**Supplied information**
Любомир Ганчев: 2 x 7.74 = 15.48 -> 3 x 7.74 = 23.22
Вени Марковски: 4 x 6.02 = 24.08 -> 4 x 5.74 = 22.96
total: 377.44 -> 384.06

...

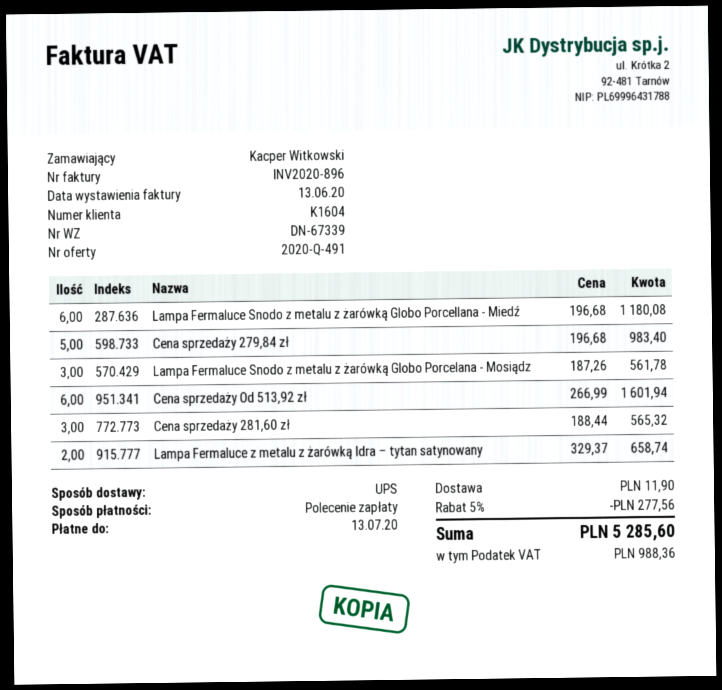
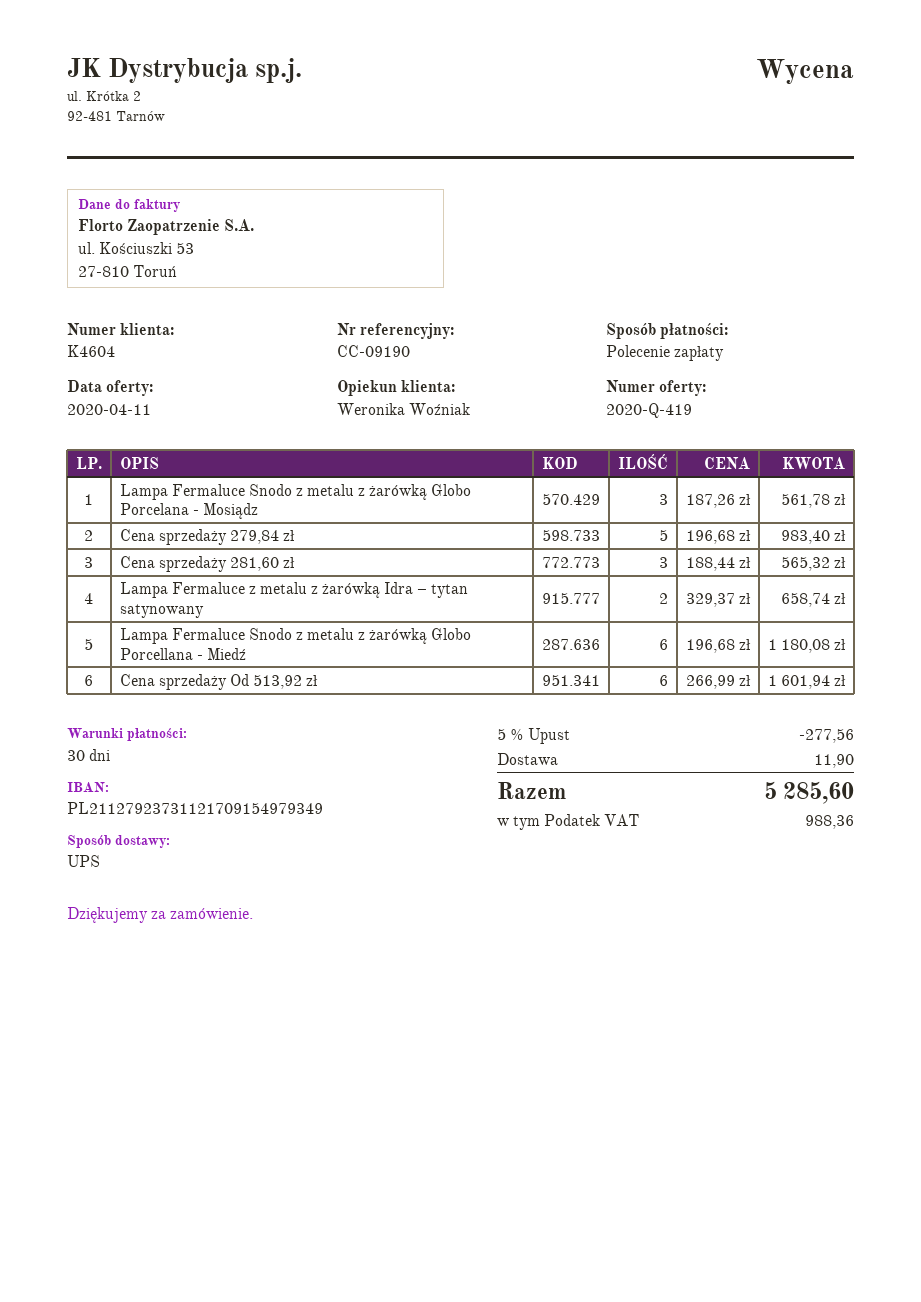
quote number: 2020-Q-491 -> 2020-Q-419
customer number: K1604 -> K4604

**Exercise aim**
Each line of the records that contains the string "number" must be copied.

**Solution for this problem**
quote number: 2020-Q-491 -> 2020-Q-419
customer number: K1604 -> K4604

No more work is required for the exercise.